Krzysztof Hołowczyc i Łukasz Kurzeja zajęli drugie miejsce w rajdzie Saudi Baja-Hail, który był pierwszą rundą tegorocznego Pucharu Świata Cross Country. Niestety, kilka godzin po zakończeniu rywalizacji Polakom doliczono 15 minut kary, co zepchnęło załogę Mini na trzecią pozycję.
Początkowo w wynikach Saudi Baja-Hail wyżej od duetu Hołowczyc/Kurzeja sklasyfikowani byli jedynie Nasser Al-Attiyah i Mathieu Baumel (Toyota), czyli zwycięzcy styczniowego Rajdu Dakar. Dopiero po kilku godzinach sędziowie poinformowali o nałożeniu na naszych reprezentantów kary za przekroczenie prędkości w strefie neutralnej podczas drugiego etapu, gdzie obowiązywało ograniczenie do 30 km/h. Polacy tłumaczyli swoje przewinienie złym oznakowaniem strefy ograniczenia prędkości i zlokalizowaniu jej w innym miejscu niż zapisano to w książce drogowej. Początkowo sędziowie przyznali rację zawodnikom, jednak kilka godzin po mecie kara jednak znalazła się w wynikach końcowych. Zespół X-Raid, który przygotowuje Mini John Cooper Works Rally Plus dla Hołowczyca i Kurzeji, zapowiedział złożenie odwołania od decyzji ZSS do FIA.

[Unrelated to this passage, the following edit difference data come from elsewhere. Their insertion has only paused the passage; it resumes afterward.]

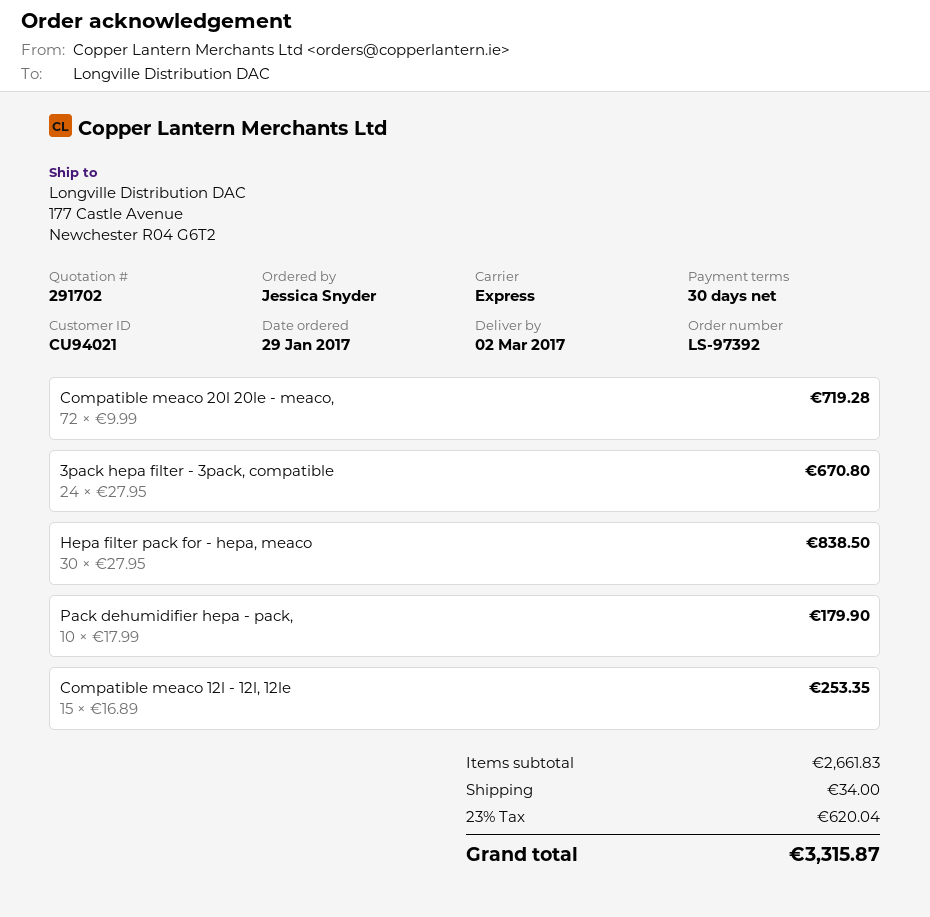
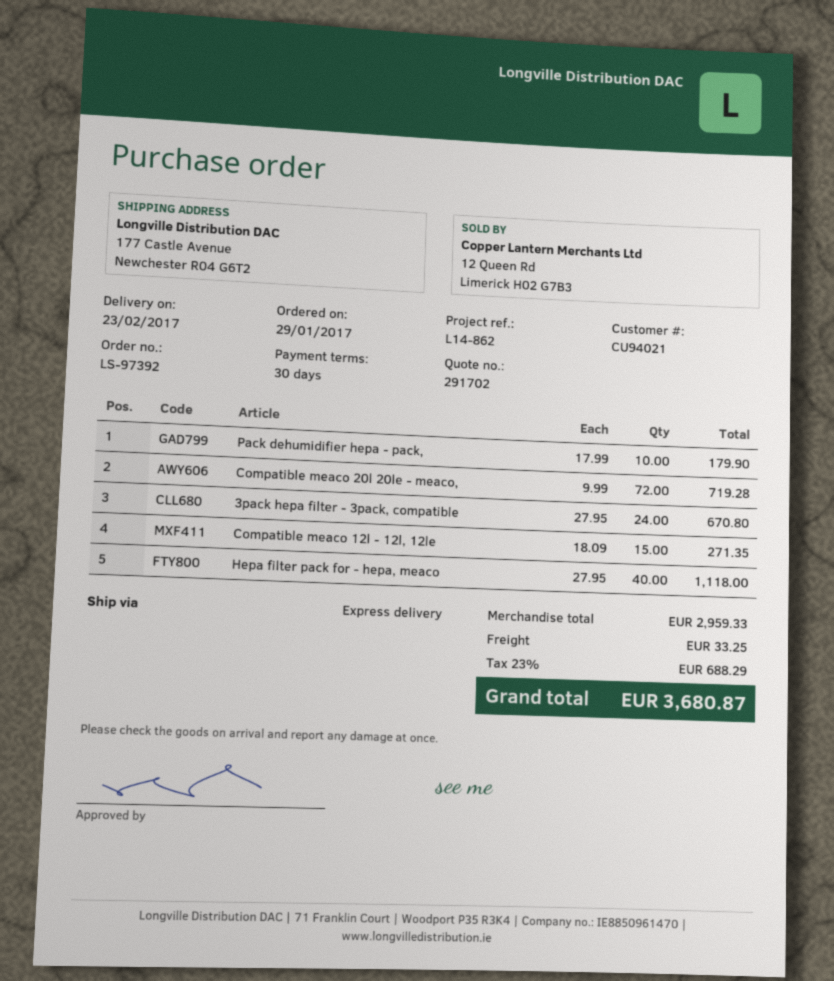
delivery date: 2017-03-02 -> 2017-02-23
Hepa filter pack for - hepa, meaco: 30 x 27.95 = 838.50 -> 40 x 27.95 = 1118.00
Compatible meaco 12l - 12l, 12le: 15 x 16.89 = 253.35 -> 15 x 18.09 = 271.35
subtotal: 2661.83 -> 2959.33
shipping: 34.00 -> 33.25
tax: 23% = 620.04 -> 23% = 688.29
total: 3315.87 -> 3680.87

Rajd rozpoczął się w ubiegły czwartek od prologu, po którym polski duet zajmował odległe, 26 miejsce po tym, jak na pierwszym krótkim odcinku załoga opuściła trasę i ominęła tzw. Waypoint. Dwuminutowa kara przeniosła załogę Mini na koniec tabeli, ale już na mecie piątkowego oesu o długości 230 km Hołek zameldował się na drugim miejsu za Nasserem Al Attiyahem. Strata z pewnością byłaby mniejsza, gdyby nie małe błędy nawigacyjne i pomoc rywalom. Samochód argetyńsko-hiszpańskiej załogi Juan Cruz Yacopini/Dani Oliveras zderzył się z autem kibiców, którzy niespodziewanie pojawili się na trasie. Po udzieleniu pomocy i wezwaniu helikoptera ratunkowego Krzysztof z Łukaszem kontynuowali jazdę. A po sobotnim odcinku o długości 185 km nasi reprezentanci bez problemów utrzymali drugą pozycję w rajdzie.

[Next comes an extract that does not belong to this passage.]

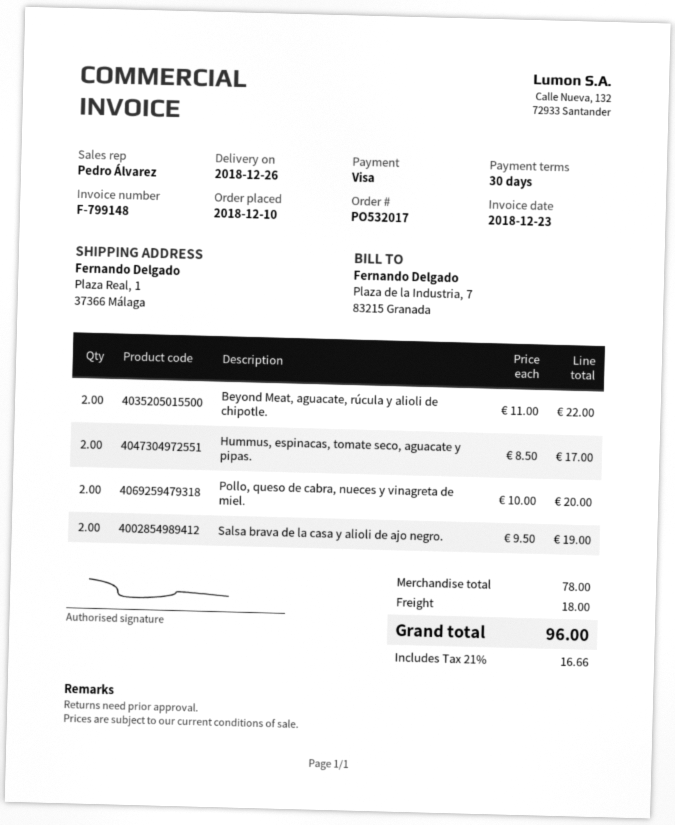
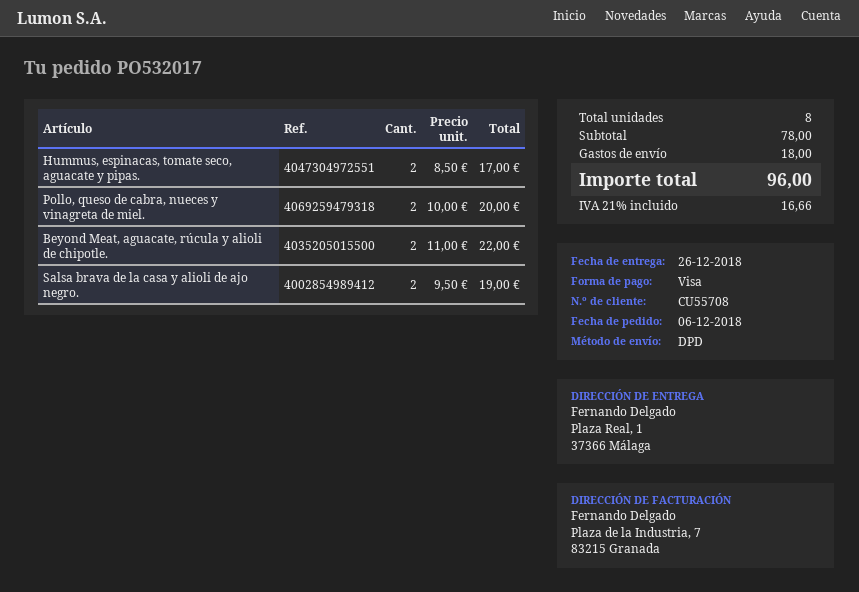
order date: 2018-12-10 -> 2018-12-06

Rajd wygrał Nasser Al-Attiyah i Mathieu Baumel, natomiast po doliczeniu kary Polakom, na drugim stopniu podium stanęli wspomniani Juan Cruz Yacopini i Dani Oliveras.

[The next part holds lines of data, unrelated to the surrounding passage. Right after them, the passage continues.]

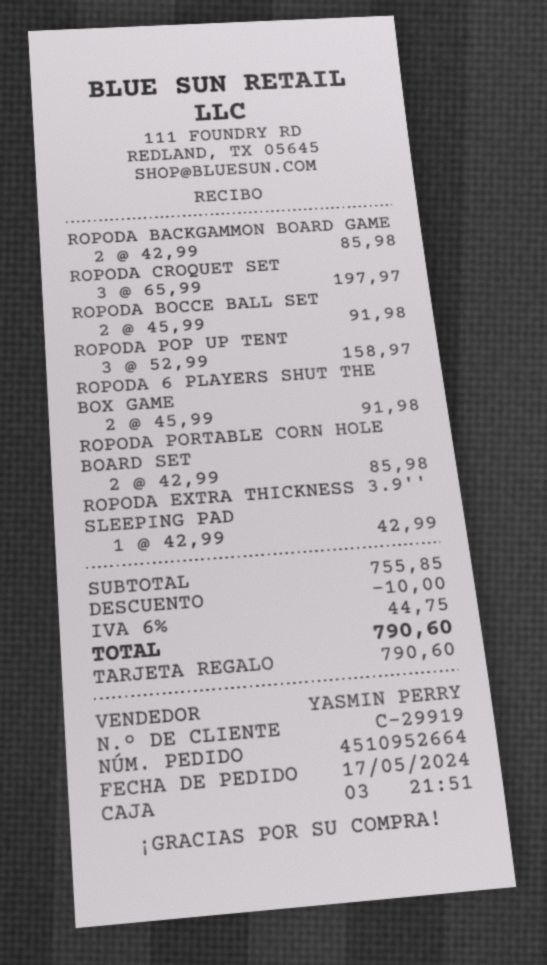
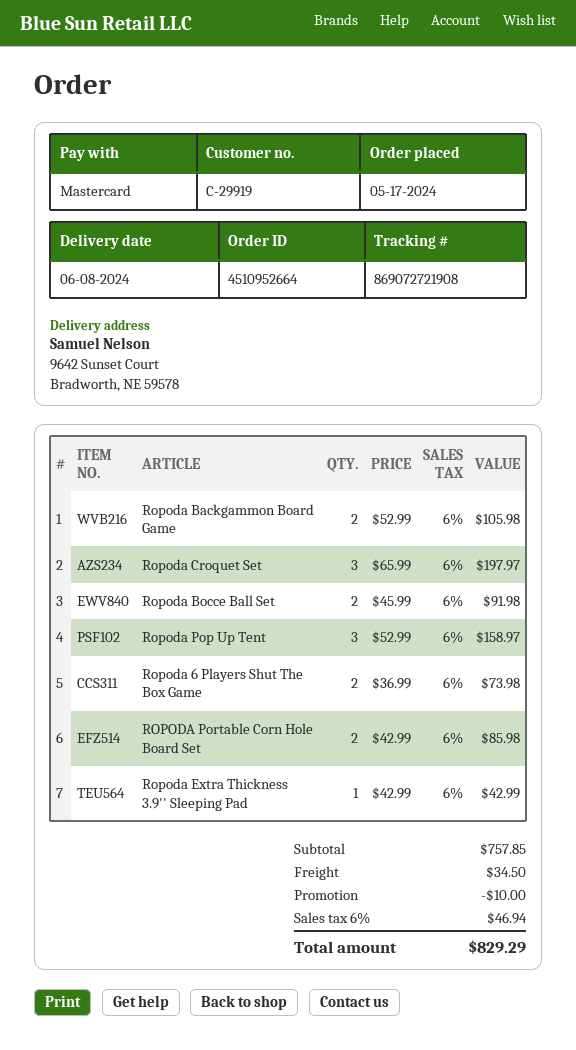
payment method: gift card -> Mastercard
ROPODA BACKGAMMON BOARD GAME: 2 x 42.99 = 85.98 -> 2 x 52.99 = 105.98
ROPODA 6 PLAYERS SHUT THE BOX GAME: 2 x 45.99 = 91.98 -> 2 x 36.99 = 73.98
subtotal: 755.85 -> 757.85
shipping: none -> 34.50
tax: 6% = 44.75 -> 6% = 46.94
total: 790.60 -> 829.29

„To dla mnie bardzo udany powrót na pustynię, gdzie nie ścigałem się przez ostatnie 8 lat, a dla Łukasza był to debiut. Start okazał się dla nas prawdziwą przygodą. Zdarzyły nam się małe błędy nawigacyjne, przekroczenie prędkości i pomoc po wypadku innej załogi na trasie. Jednak dla mnie najważniejsze jest to, że nadal prezentujemy bardzo dobre tempo i jazda sprawia mi olbrzymią radość. Nowe Mini to świetny samochód, dzięki któremu z pewnością jeszcze nie raz staniemy na podium” – podsumował start w tym rajdzie popularny Hołek
Łukasz Kurzeja, dla którego, jak już wspomniano, był to pustynny debiut, tak opisał swoje wrażenia: „Jestem naprawdę zmęczony i bardzo zadowolony. To było dla mnie duże wyzwanie – nowy samochód, pustynia i zupełnie inne trasy. Nie będę ukrywał, że się stresowałem. Jednak jak to się mówi, nie taki diabeł straszny… Jestem pod ogromnym wrażeniem tempa Hołka, który proszę pamiętać dopiero się rozkręca!”
Przypomnijmy, że w tym sezonie Hołowczyc i Kurzeja zaliczą pełny program startów w Pucharze Świata w Rajdach Baja w ramach przygotowań do Dakaru 2024. A kolejnym rundą w której wystartują będzie Qatar International Baja, zaplanowany w dniach 16-18 marca.